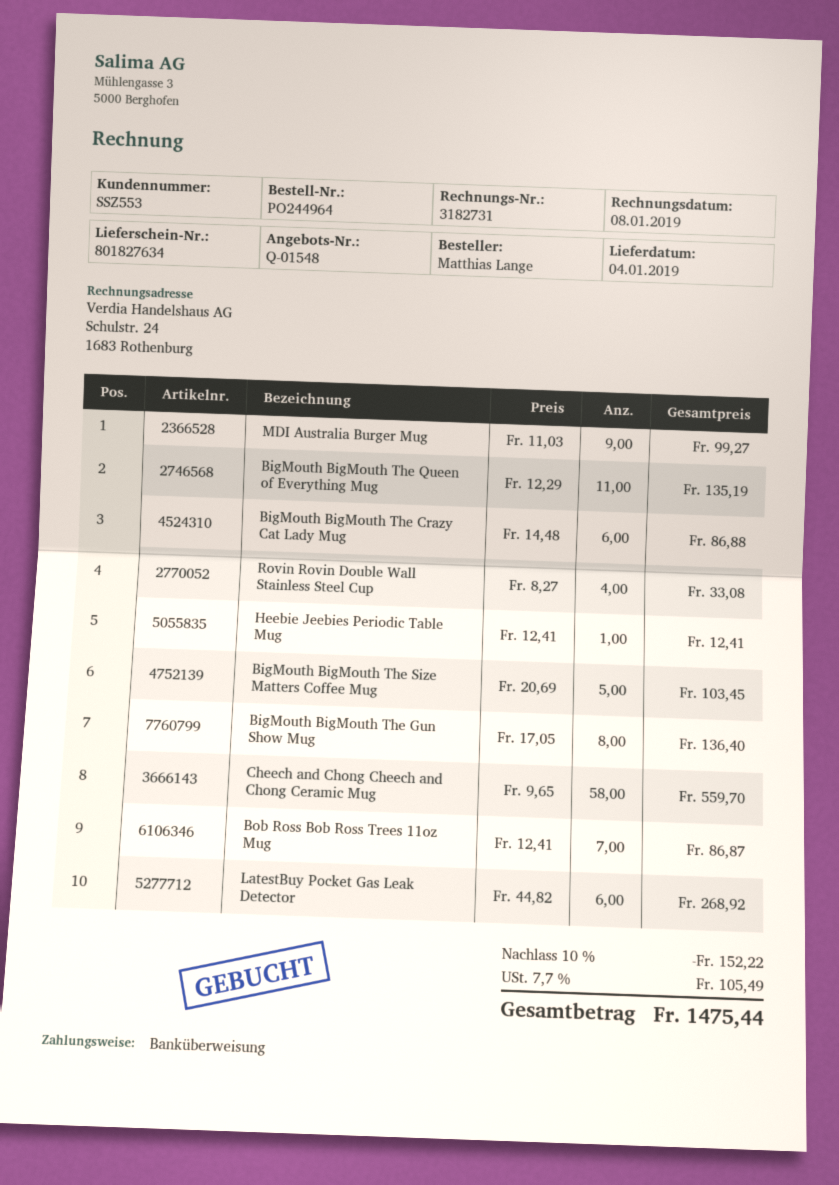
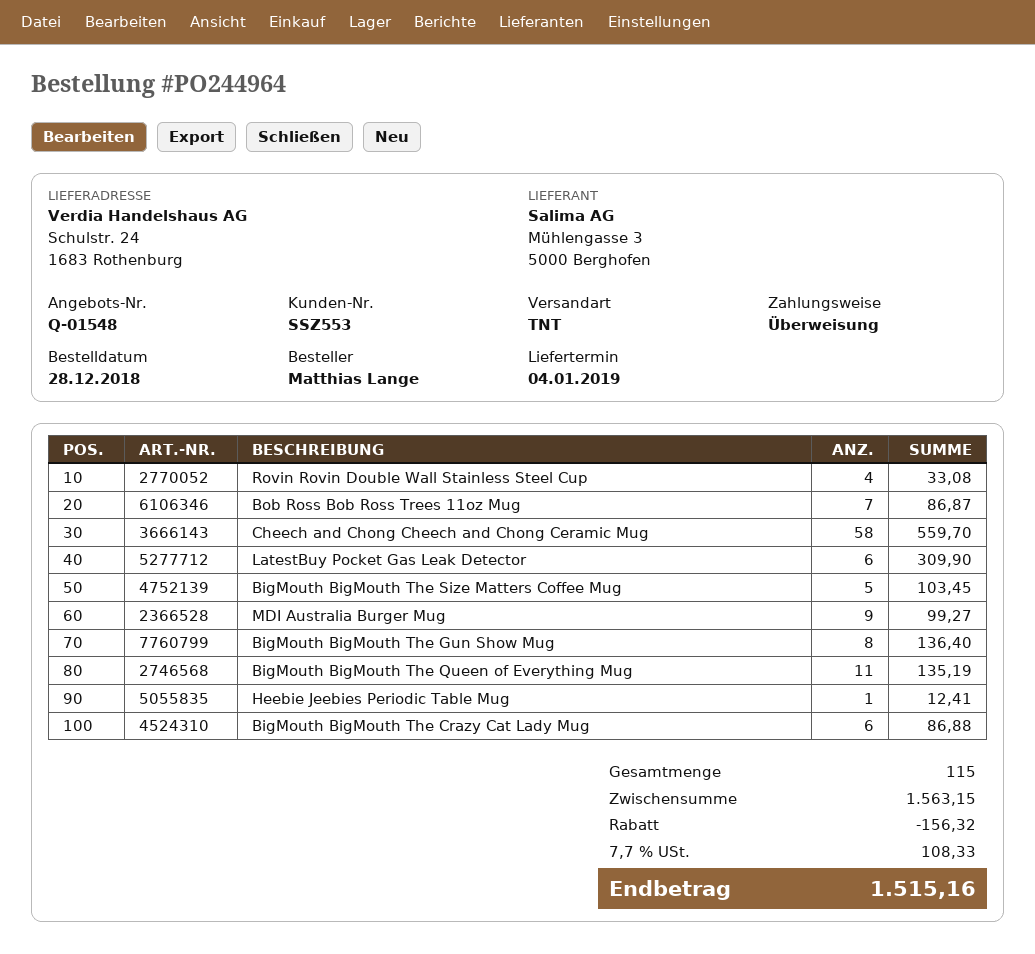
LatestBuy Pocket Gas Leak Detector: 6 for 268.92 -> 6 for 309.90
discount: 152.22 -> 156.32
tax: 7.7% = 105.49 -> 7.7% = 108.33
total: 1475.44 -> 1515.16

* * * * * * * * *

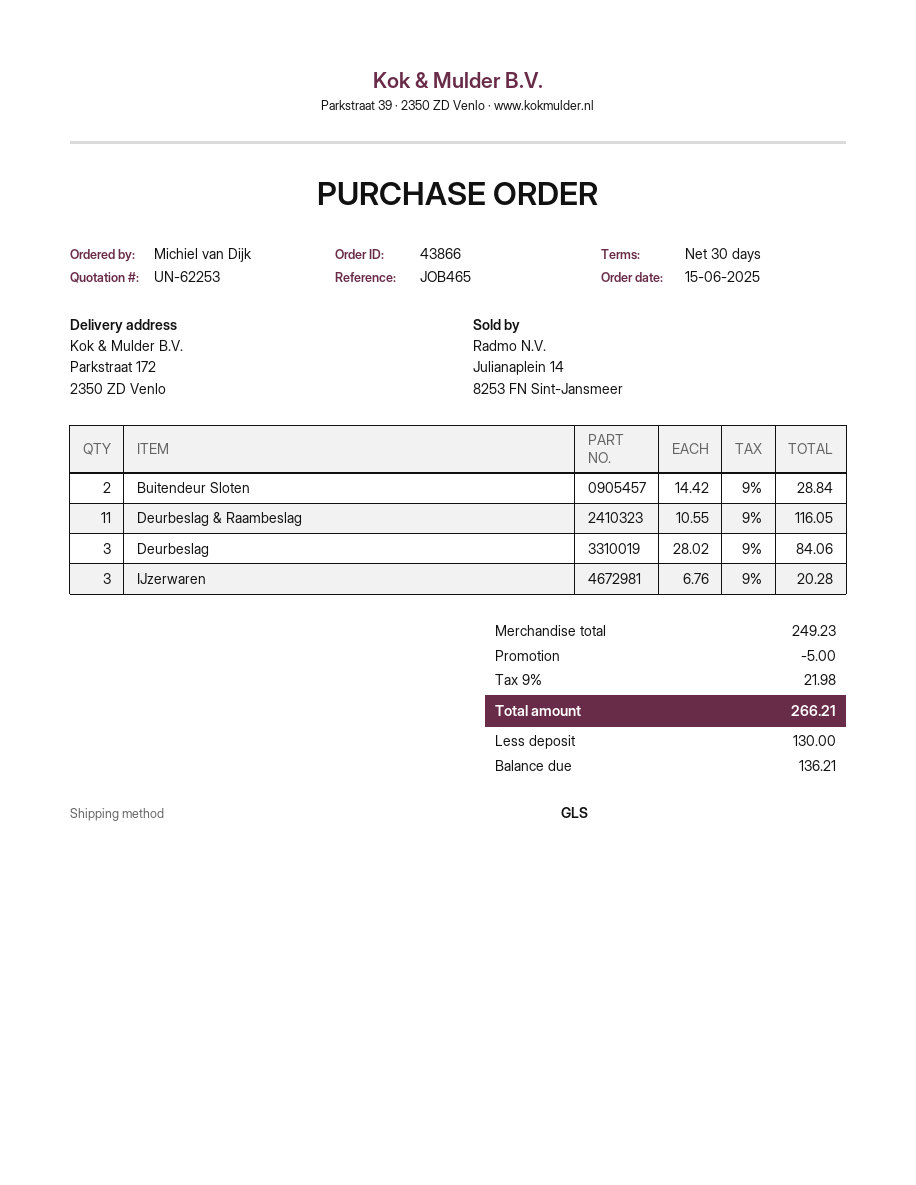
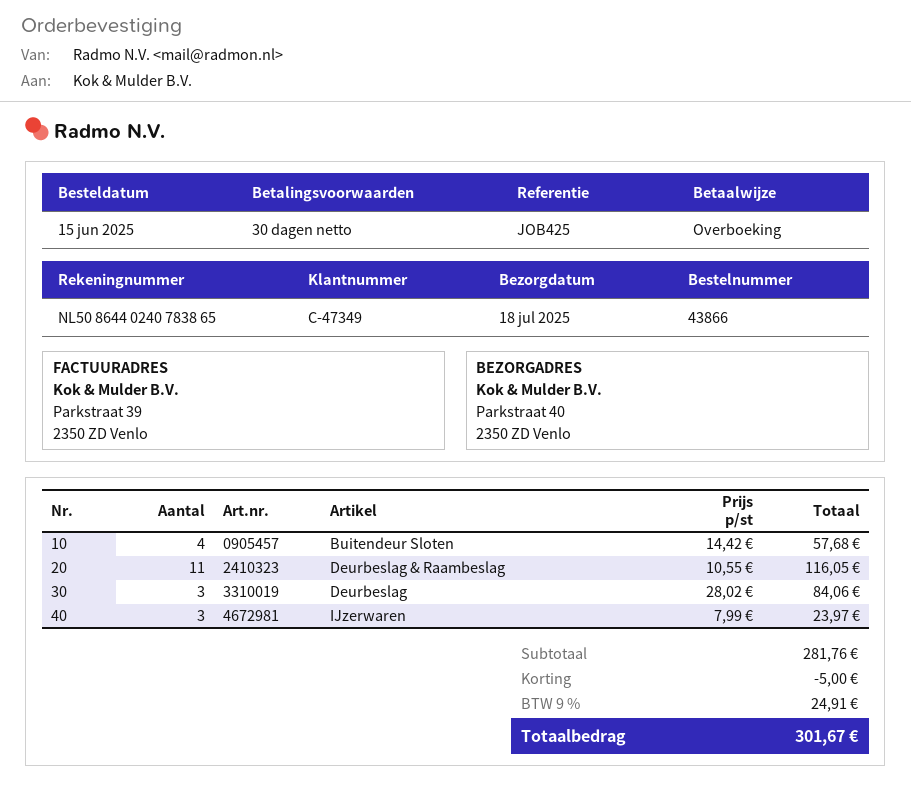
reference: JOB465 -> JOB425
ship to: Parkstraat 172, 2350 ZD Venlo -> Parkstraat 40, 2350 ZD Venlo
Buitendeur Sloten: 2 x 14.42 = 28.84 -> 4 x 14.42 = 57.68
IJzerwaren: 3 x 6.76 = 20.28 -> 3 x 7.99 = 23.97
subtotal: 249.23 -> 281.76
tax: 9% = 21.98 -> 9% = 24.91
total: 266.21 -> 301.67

* * * * * * * * *

Retype word for word everything in the listing above from the line that holds "discount: 152.22 -> 156.32" down to the line that holds "total: 1475.44 -> 1515.16". Keep both end lines and leave out the rest.

discount: 152.22 -> 156.32
tax: 7.7% = 105.49 -> 7.7% = 108.33
total: 1475.44 -> 1515.16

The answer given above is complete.